The Saudis have tried a tactical flooding of the market before. The strategy did not succeed and the shift two years later to restraint in an alliance with Russian Federation was the response.

Shale production has brought the United States to first place as the world's largest oil producer. Yet one of the world's biggest oil traders, Trafigura Group, now expects oil demand to contract by as much as 10 million barrels a day due to the coronavirus outbreak.
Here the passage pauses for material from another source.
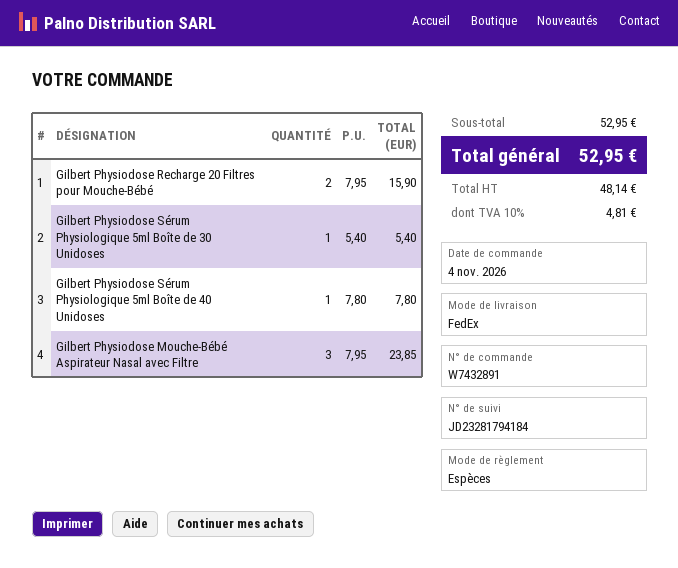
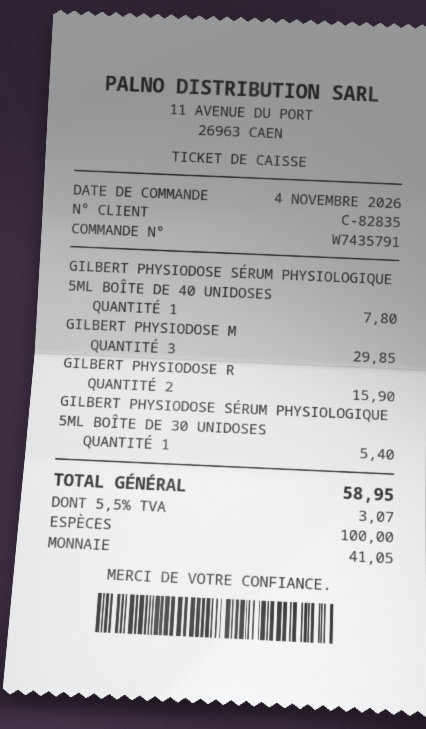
order number: W7432891 -> W7435791
Gilbert Physiodose Mouche-Bébé Aspirateur Nasal avec Filtre: 3 for 23.85 -> 3 for 29.85
tax: 10% = 4.81 -> 5.5% = 3.07
total: 52.95 -> 58.95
The source talked about working to pursue a different outcome - arguing that the Russians came to the meeting determined to end the expansion of U.S. shale producers. Recent US sanctions against Rosneft and the Nord Stream-2 pipeline from Russian Federation to Germany may also come into this, he added. Occidental Petroleum in the U.S. cut its dividend to shareholders by nearly 90% this week.

Oil prices have fallen about 24% to $32.97, which is a big drop, and they aren't stopping here.